Empirical evidence indicates that model-specific, data-driven adaptations (RKHS-SHAP, WeightedSHAP, RankSHAP, Causal-SHAP) improve attribution fidelity, interpretability, or statistical robustness for their respective application contexts.

6. Open Directions and Challenges

• Computational scalability: Further algorithmic advances in variance reduction, structure exploitation (Fourier, RKHS), and amortized or streaming settings are active areas of research.
• Distributional robustness: Development of tractable, robust SHAP intervals under uncertainty, including theoretical complexity characterization (Cifuentes et al., 2024).
• Causality and feature dependence: Integration of causal discovery and conditional sampling is not fully resolved, especially for non-tabular or high-dimensional inputs (Ng et al., 31 Aug 2025).
• Defenses against strategic manipulations: Output-shuffling attacks can cause SHAP values to lose fairness-detection power unless augmentations or cross-method checks are performed (Yuan et al., 2024).
• Stochastic inference: Adapting the axiomatic framework to stochastic models, such as LLMs, where full satisfaction of Shapley axioms may require model-level determinization or modified aggregation schemes (Naudot et al., 3 Nov 2025).
• Generalization to non-discrete spaces: Extending spectral approaches and closed-form solutions to continuous domains and hybrid settings remains an open problem (Morales, 31 Oct 2025).
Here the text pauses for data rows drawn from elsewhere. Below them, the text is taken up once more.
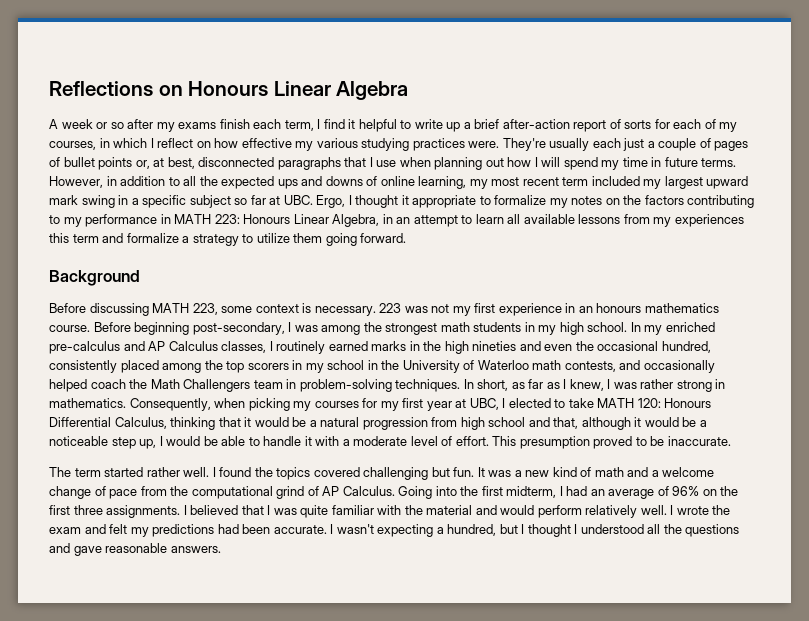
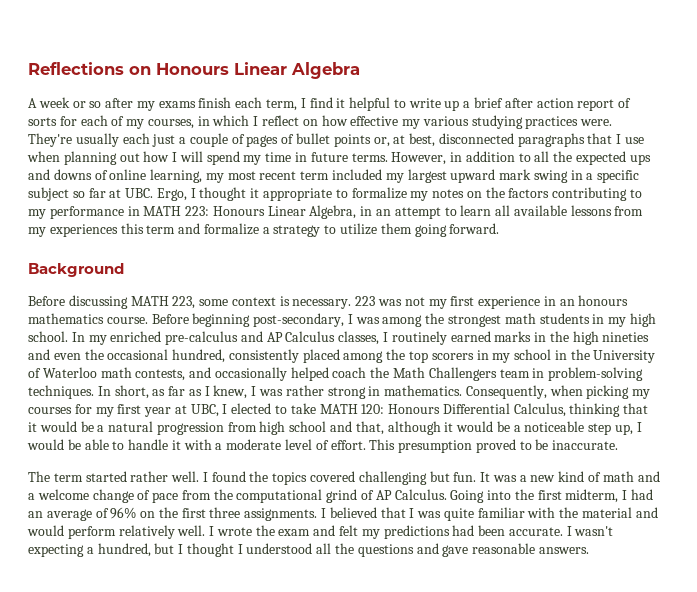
- A week or so after my exams finish each term, I find it helpful to write up a brief after-action report of sorts for each of my courses, in which I reflect on how effective my various studying practices were.
+ A week or so after my exams finish each term, I find it helpful to write up a brief after action report of sorts for each of my courses, in which I reflect on how effective my various studying practices were.

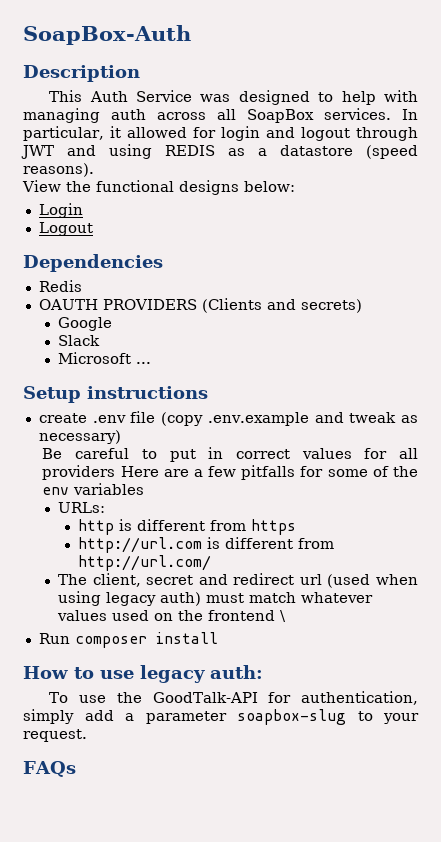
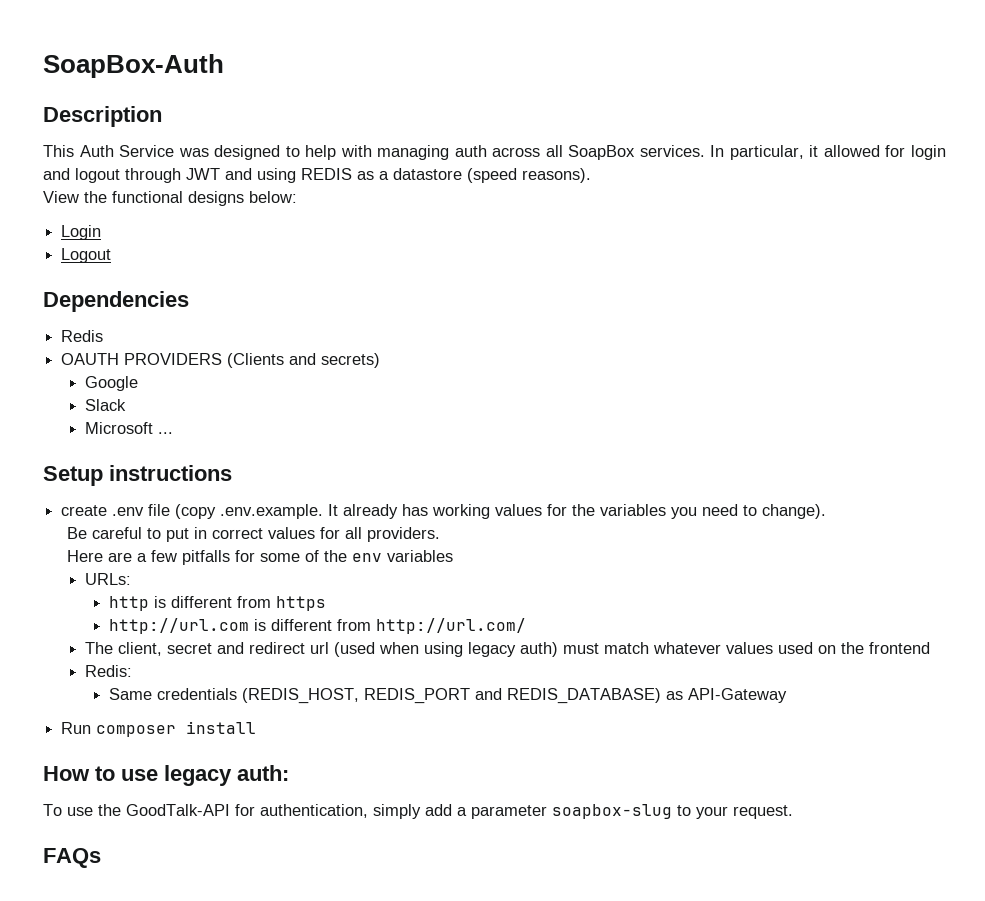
- create .env file (copy .env.example and tweak as necessary)
+ create .env file (copy .env.example. It already has working values for the variables you need to change).
- Be careful to put in correct values for all providers Here are a few pitfalls for some of the env variables
+ Be careful to put in correct values for all providers.
+ Here are a few pitfalls for some of the env variables
- The client, secret and redirect url (used when using legacy auth) must match whatever values used on the frontend \
+ The client, secret and redirect url (used when using legacy auth) must match whatever values used on the frontend
+ Redis:
+ Same credentials (REDIS_HOST, REDIS_PORT and REDIS_DATABASE) as API-Gateway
7. Summary and Significance

SHAP value attribution has established itself as a unifying, axiomatically-justified method for feature importance assignment across machine learning. Its theoretical guarantees—uniqueness, fairness, and local accuracy—are matched by an expanding library of efficient algorithms and practical variants tailored to modern data modalities and model classes. SHAP remains an essential tool for transparency, auditability, and principled interpretability in complex predictive systems, continuing to evolve in response to new challenges in high-dimensionality, distribution shift, causality, data-centric AI, and robust machine learning (Lundberg et al., 2017, Chowdhury et al., 2024, Barceló et al., 4 Jan 2025, Serramazza et al., 3 Sep 2025, Wang et al., 2024, Chau et al., 2021, Kim et al., 3 Jan 2026, Morales, 31 Oct 2025, Fan et al., 13 May 2025, Ng et al., 31 Aug 2025).